The tournament winner told Sherdog.com that he knew it would be difficult for his heavyweight opponents to stay on their feet on the incline. His strategy was to push them up on it for takedowns.

"I definitely used [the incline] to my advantage, but it's very similar to pushing a guy up against the cage," he said. "So it didn't change a lot of things for me."

The final had some entertaining moments, but the short semifinal and quarterfinal bouts were less than stirring.

"With one five-minute round, it's hard to make the fights really exciting," Wiuff said. "I just wanted to get the win. I wanted to keep it exciting. I don't know if it was that exciting. Then in the finals, I felt like it was an exciting fight. I tried to finish [Tuscherer] in the first round and reinjured my hand, but he's a tough guy.

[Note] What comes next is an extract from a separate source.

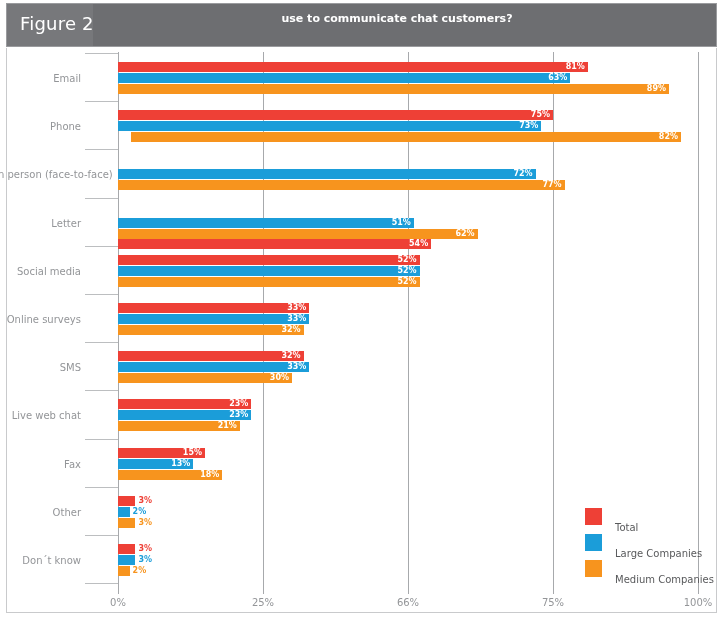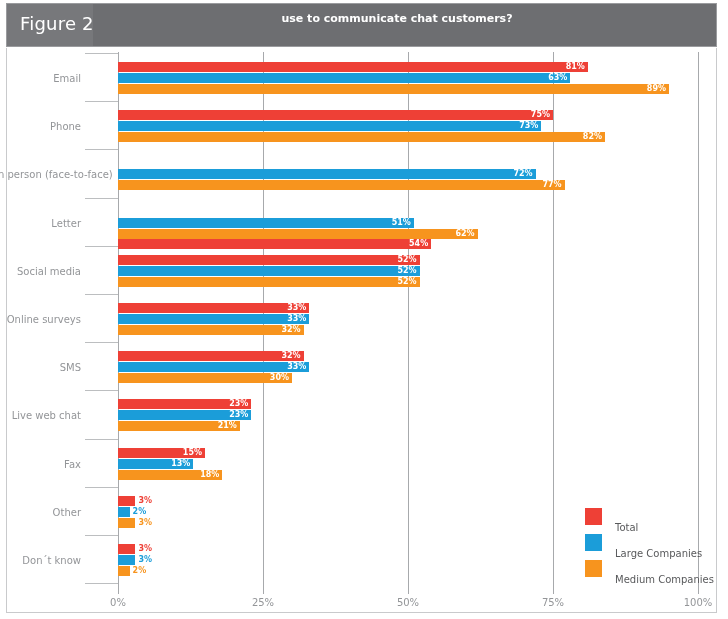"82%" div.bar { left: 111px -> 124px; width: 487px -> 550px }
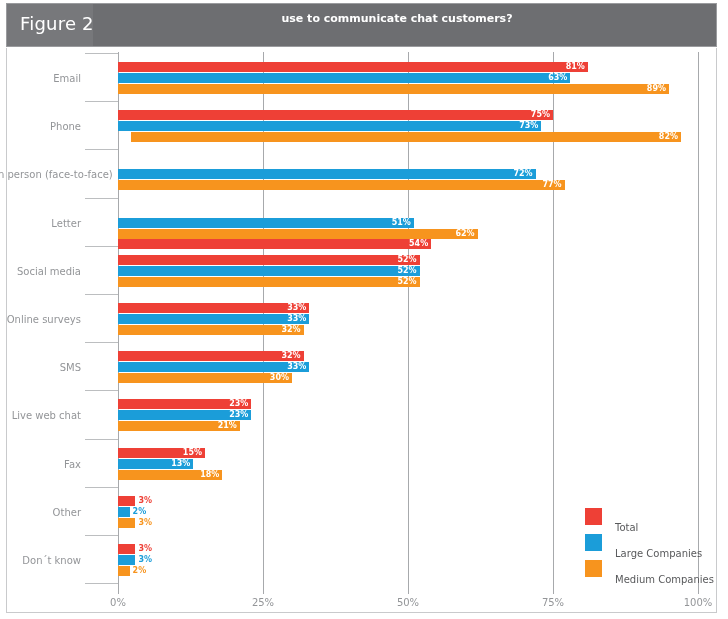"50%" div.xlabel { text: 50% -> 66% }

He's going to be very good in the future."

Tuscherer had advanced to the finals with a semifinal win over Alexey Oleinik (Pictures). Early in the fight, he used the incline well to stop a takedown attempt by the 30-year-old from Russia. He then grabbed a guillotine choke, which allowed him to walk Oleinik up the slope and set up a double-leg.

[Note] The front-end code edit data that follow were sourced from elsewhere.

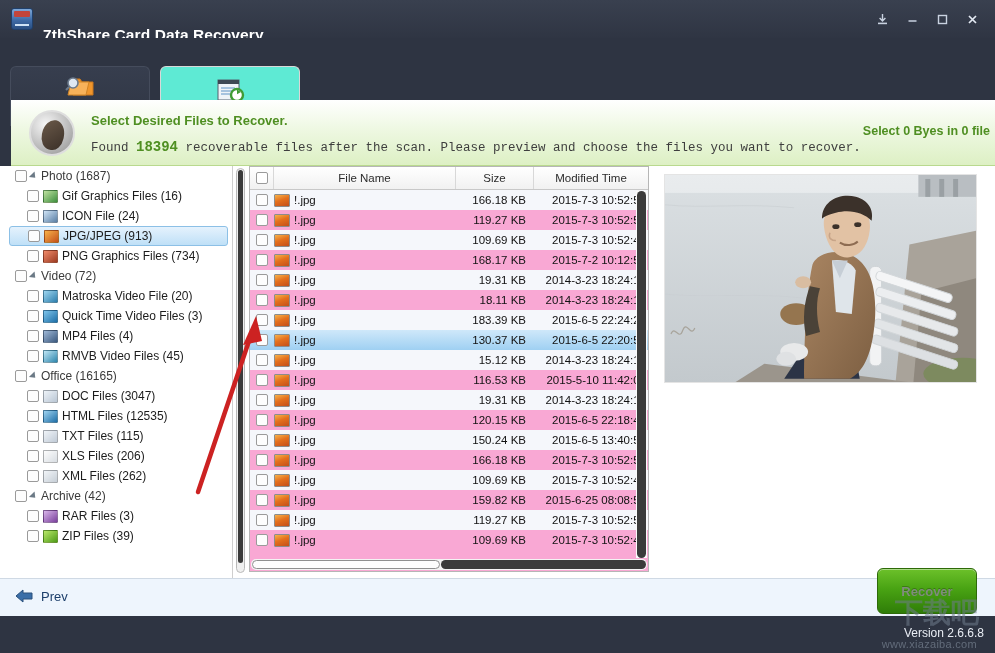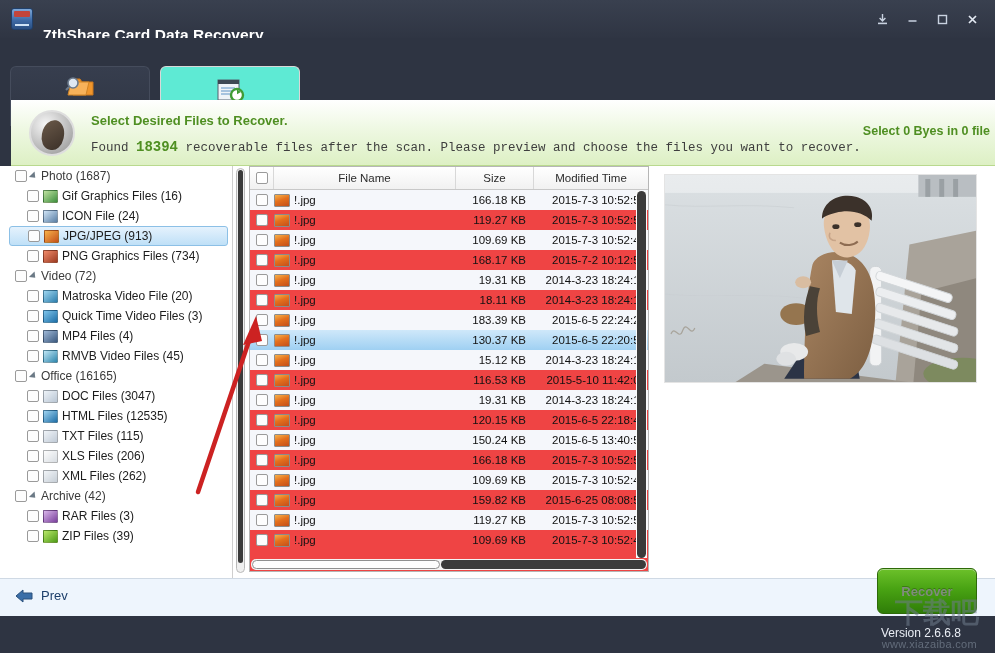"File Name" .list { background: #ef4444 -> #f9a8d4 }
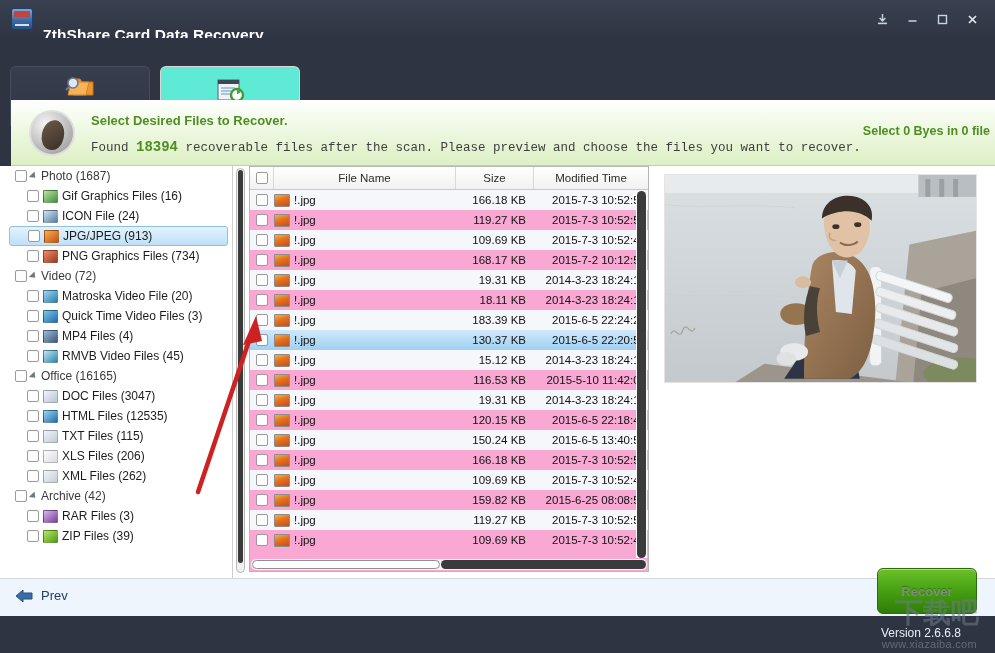"Prev" .prev { align-items: none -> center }
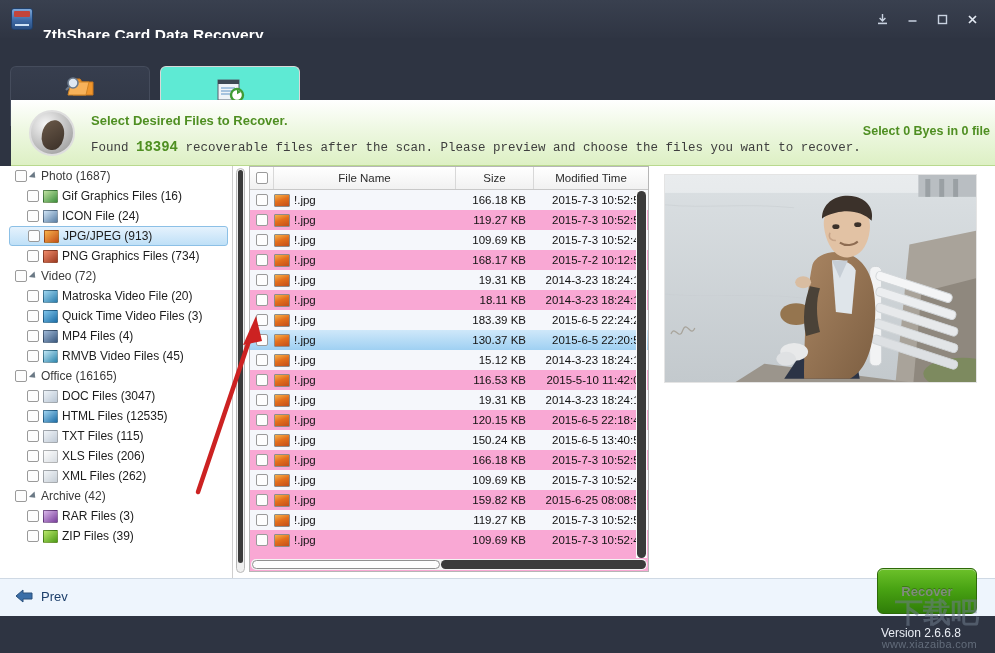"Version 2.6.6.8" .version { right: 34px -> 11px }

Oleinik attacked with a triangle choke from the bottom that threatened but didn't look close to finishing. After escaping the choke, Tuscherer punched and elbowed from the top to earn a unanimous decision.

Tuscherer scored several takedowns to earn a unanimous decision over Tony Sylvester (10-2) in the quarterfinals. Sylvester, of Canton, Ohio, could not stay off the incline. The slope kept his legs in the range of Tuscherer, who punched from Sylvester's back on the feet when he wasn't trying to put him on the ground.

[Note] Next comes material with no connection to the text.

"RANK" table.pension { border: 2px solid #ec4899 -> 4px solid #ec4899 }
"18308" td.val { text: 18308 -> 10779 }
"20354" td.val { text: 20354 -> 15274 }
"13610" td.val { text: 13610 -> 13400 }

In another quarterfinal bout, Rodriguez shot under George Bush (Pictures) (5-1) for a single-leg takedown. Bush, 25, got to his feet quickly, but soon he was suplexed back to the mat. Again Bush, fighting out of Columbus, Ohio, worked to his feet, where he landed some hard kicks to Rodriguez's legs.

The former UFC heavyweight champion kept timing takedowns perfectly, though. A double-leg slam and then a single-leg late secured the unanimous decision for Rodriguez over his scrappy foe.

Sherman Pendergarst, 42, kept rushing forward until he took down Oleinik to start the heavyweight tournament. After a restart on the feet, Oleinik, 30, scored his own takedown. Again the match slowed, and referee Kevin Mulhall moved to stand the fighters up. Oleinik kept punching, however, which prompted Mulhall to take a point from him.

The deduction didn't matter. When the fight resumed, Pendergarst (10-9) backed up the incline in hopes of stopping another takedown attempt. The tactic only seemed to set up the big double-leg that followed. On the ground, Oleinik finished the fight at 4:18 with a choke from the top position in half guard.